Istinto, emozione, conoscenza. La centralità dell’esperienza emozionale fra ontogenesi e filogenesi
Abstract
È possibile allenare la mente a tollerare l’impatto frequente, più o meno quotidiano, con quegli eventi stressanti che la rendono vigile e concentrata, sottraendola al clima ovattato in cui predilige rifugiarsi? Soprattutto, è possibile farlo, evitando di spremerla e di disperderne le energie e senza pregiudicare il suo bisogno di ricaricarsi e rigenerarsi? Ovviamente, la risposta a questa domanda chiama in causa le responsabilità dell’ambiente educante.

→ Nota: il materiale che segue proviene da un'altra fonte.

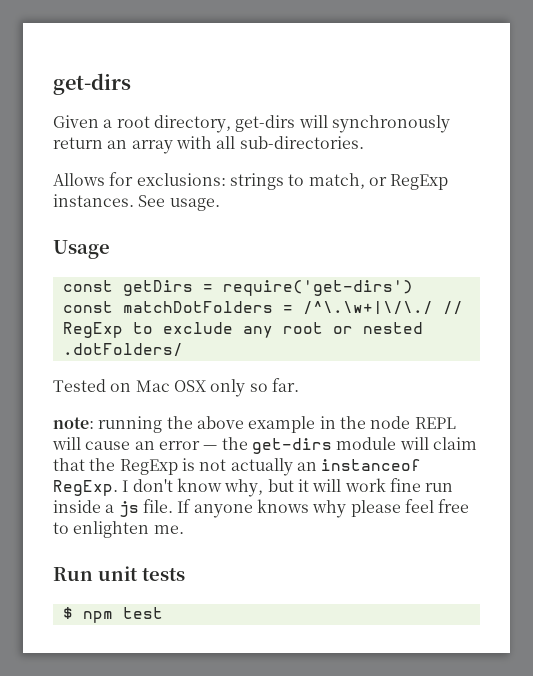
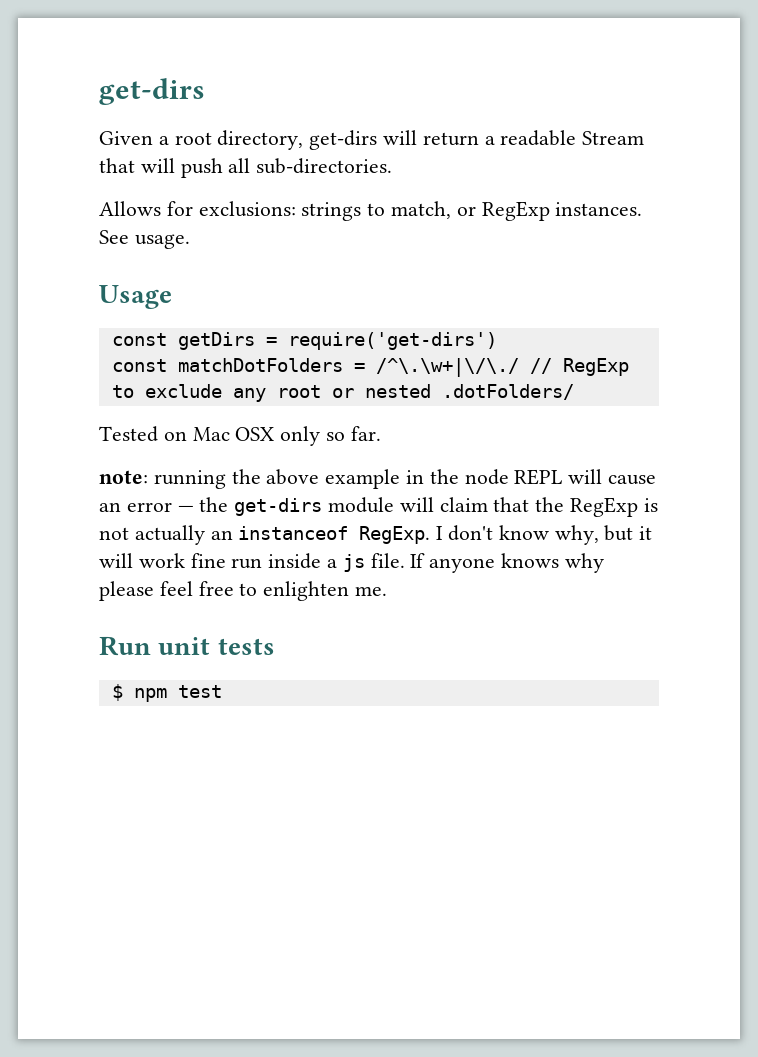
[331,115,450,133] [53,136,212,154] synchronously return an array with -> [422,130,645,146] [99,158,223,178] return a readable Stream that will push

Nel “lontano” 1971, un filosofo ungherese di origini ebraiche, Arthur Koestler, pervenne alla tesi di una “schizofisiologia incorporata nella nostra specie”. Alla base di quella tesi vi era la convinzione, supportata dalle conoscenze neuroanatomiche del periodo, che neocorteccia e sistema limbico fossero fisiologicamente non comunicanti e impedissero pertanto all’esperienza emozionale di evolvere in sintonia e in sincronia con quella conoscitiva. Le emozioni svolgono un ruolo di spicco nel processo d’evoluzione filogenetica, che si è imposto, probabilmente, anche per la loro capacità di mettere in gioco ragioni e strumenti di difesa della specie più sottili e raffinati di quelli consentiti dall’istinto, che non si limitano a proteggere la specie in quanto tale, disinteressandosi della sorte dei singoli individui. Plasticità cerebrale e libertà sono condizioni reciprocamente implicate dentro un percorso di crescita e di formazione che rende possibile l’autoregolazione. È necessario che l’ambiente educante divenga “plastico” nel senso di assecondare il cervello in un percorso di esplorazione che gli impedisca di chiudersi entro confini troppo stretti e precocemente tracciati.